Die Einführung einer vierten Schulform Statt dessen zeige sich immer mehr, wie erfolglos alle bisherigen Versuche der Staatsregierung gewesen seien, die lange angekündigte Stärkung der Hauptschule voranzutreiben. "Es darf nicht länger um den Erhalt der Hauptschule um ihrer Selbst willen gehen", forderte Thomas Gehring. Die Staatsregierung müsse endlich eine innovative Schulentwicklung zulassen, die die Schülerinnen und Schüler mit ihren individuellen Fähigkeiten in den Mittelpunkt stelle.

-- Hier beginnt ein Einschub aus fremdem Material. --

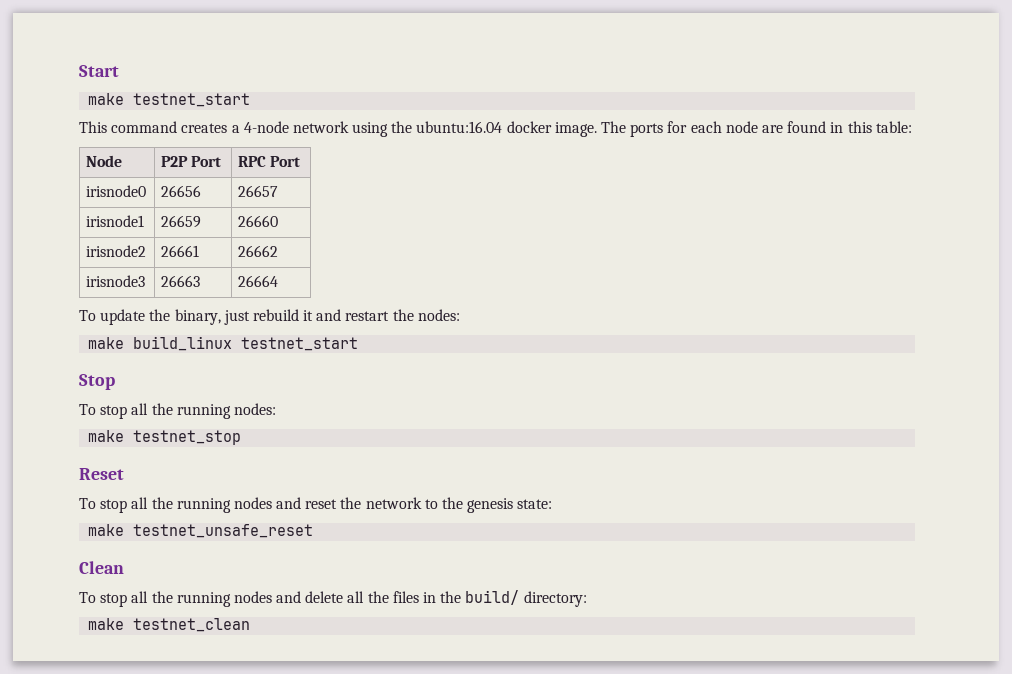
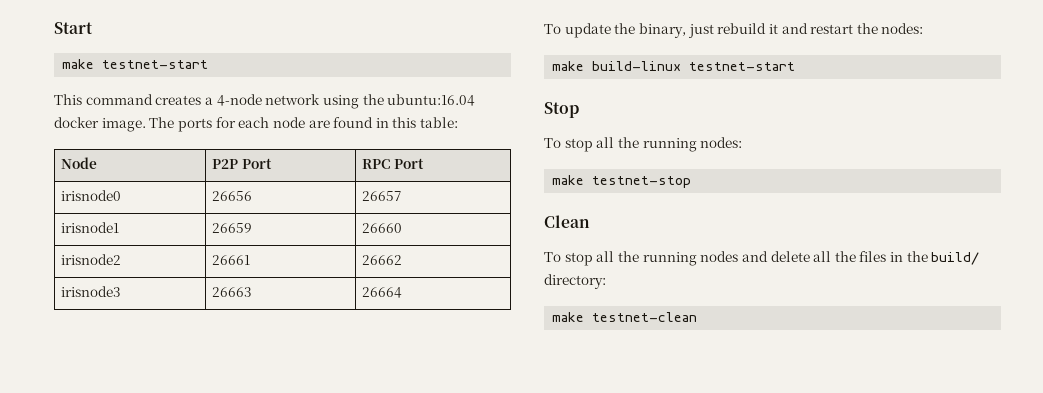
[133,93,251,107] testnet_start -> [102,60,209,69] testnet-start
[133,336,359,351] build_linux testnet_start -> [592,61,796,71] build-linux testnet-start
[133,430,242,445] [79,468,124,480] [79,497,553,513] [88,524,314,538] testnet_stop // Reset // To stop all the running nodes and reset the network to the genesis state: // make testnet_unsafe_reset -> [592,176,692,188] testnet-stop
[133,618,251,632] testnet_clean -> [592,312,698,322] testnet-clean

"An der Krise der Hauptschule zeigt sich, dass das dreigliedrige Schulsystem weder zeitgemäß noch leistungsfähig ist", sagte Thomas Gehring. Bayern brauche daher ein stimmiges Gesamtkonzept, das längeres gemeinsames Lernen zulasse und die Qualität des Unterrichts insgesamt verbessere. "Bayern braucht eine echte Schulreform und keine fortgesetztes Herumdoktern an einem überkommenen System." Mit der Einführung einer vierten Schulform wie der Mittelschule würden keine Probleme gelöst, sondern letztlich nur der Übertrittsdruck in Klasse vier erhöht.